La remarque tira un sourire à Arthur. Depuis qu'ils avaient quitté le château, l'attitude du prince avait changé du tout au tout ; il paraissait moins tendu et les traits tirés de son front s'étaient atténués.
- Je vois qu'on progresse, répondit Arthur sans cacher son amusement. Peut-être que tout espoir n'est pas encore perdu pour toi.
Merlin leva les yeux au ciel et réajusta l'arbalète sur son épaule.
- Nous couvrirons plus de terrain en nous séparant, dit-il aux chevaliers.
Les hommes attachèrent les chevaux et s'éloignèrent dans des directions opposées et bientôt Arthur et Merlin se retrouvèrent seuls.

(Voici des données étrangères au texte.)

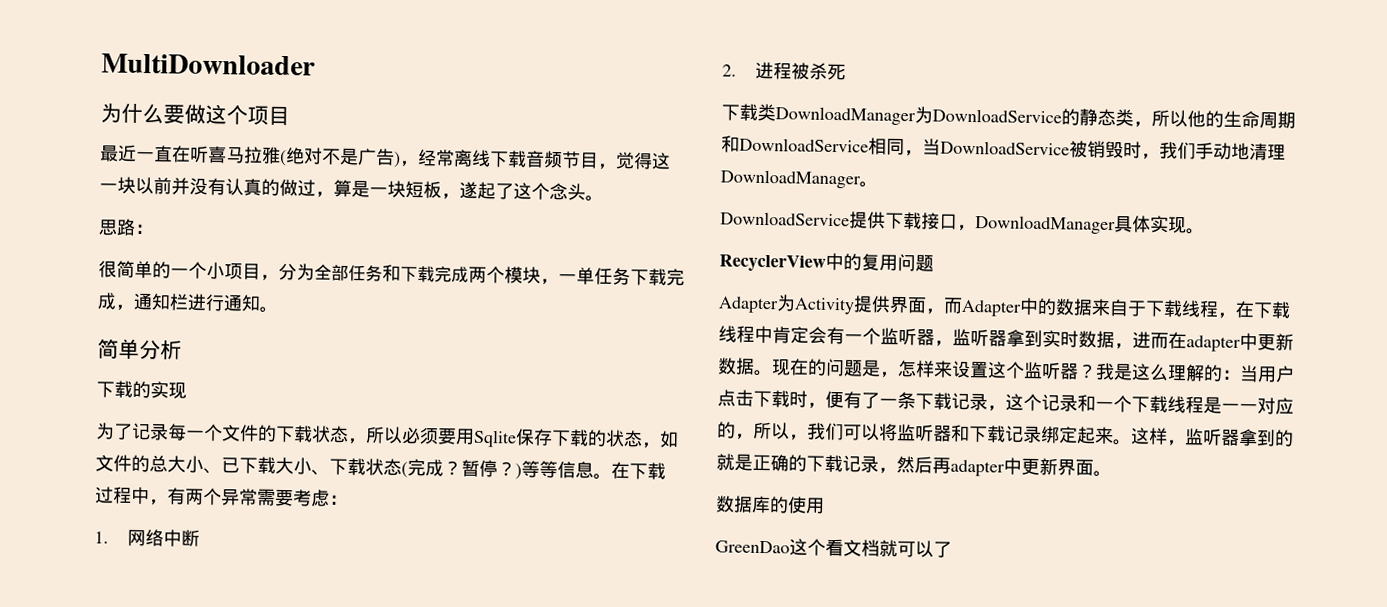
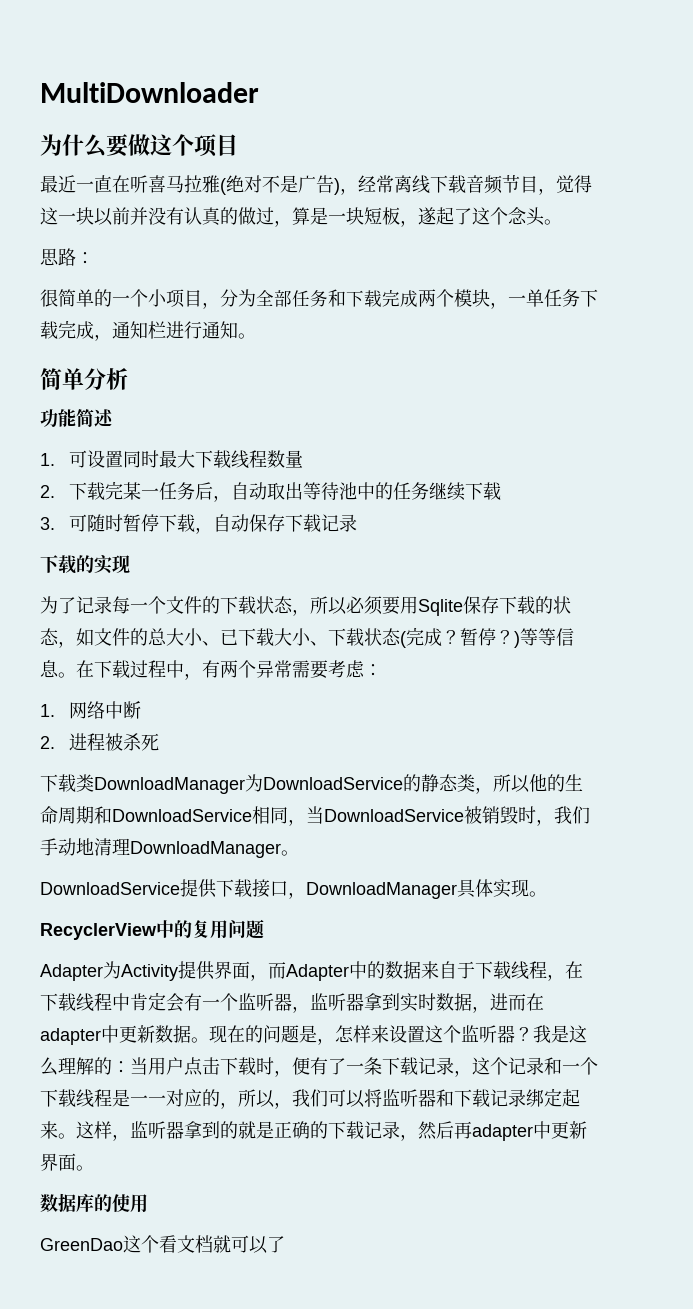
+ 功能简述
+ 1.可设置同时最大下载线程数量
+ 2.下载完某一任务后，自动取出等待池中的任务继续下载
+ 3.可随时暂停下载，自动保存下载记录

Le prince accéléra le pas et Merlin n'eut d'autre choix que de le suivre en titubant sous le poids de son équipement. Le jeune homme mourrait d'envie de connaître le sujet de la discussion d'Arthur avec le roi, mais il ne tenait pas à irriter le prince. Il se contenta de le suivre en silence dans la forêt jusqu'à ce qu'ils arrivent à l'orée d'une clairière. Arthur leva le poing, un geste que Merlin avait réussi à assimiler : halte. Le jeune valet tendit son arbalète au prince avant de lever les yeux sur la proie. Son sang se figea.
Au centre de la clairière, en plein cœur de Camelot, se tenait l'une des plus belles créatures que Merlin n'ait jamais vu. Il se tourna vers Arthur et, le voyant l'arbalète au poing, tenta de le dissuader.
- Arthur, vous ne devriez pas…
- Quoi encore, Merlin ! Ce n'est qu'un oiseau, il fera un bon diner pour le roi.
Merlin se demanda s'il était le seul présent à ressentir l'aura de magie émanant du magnifique animal. C'était certainement le cas.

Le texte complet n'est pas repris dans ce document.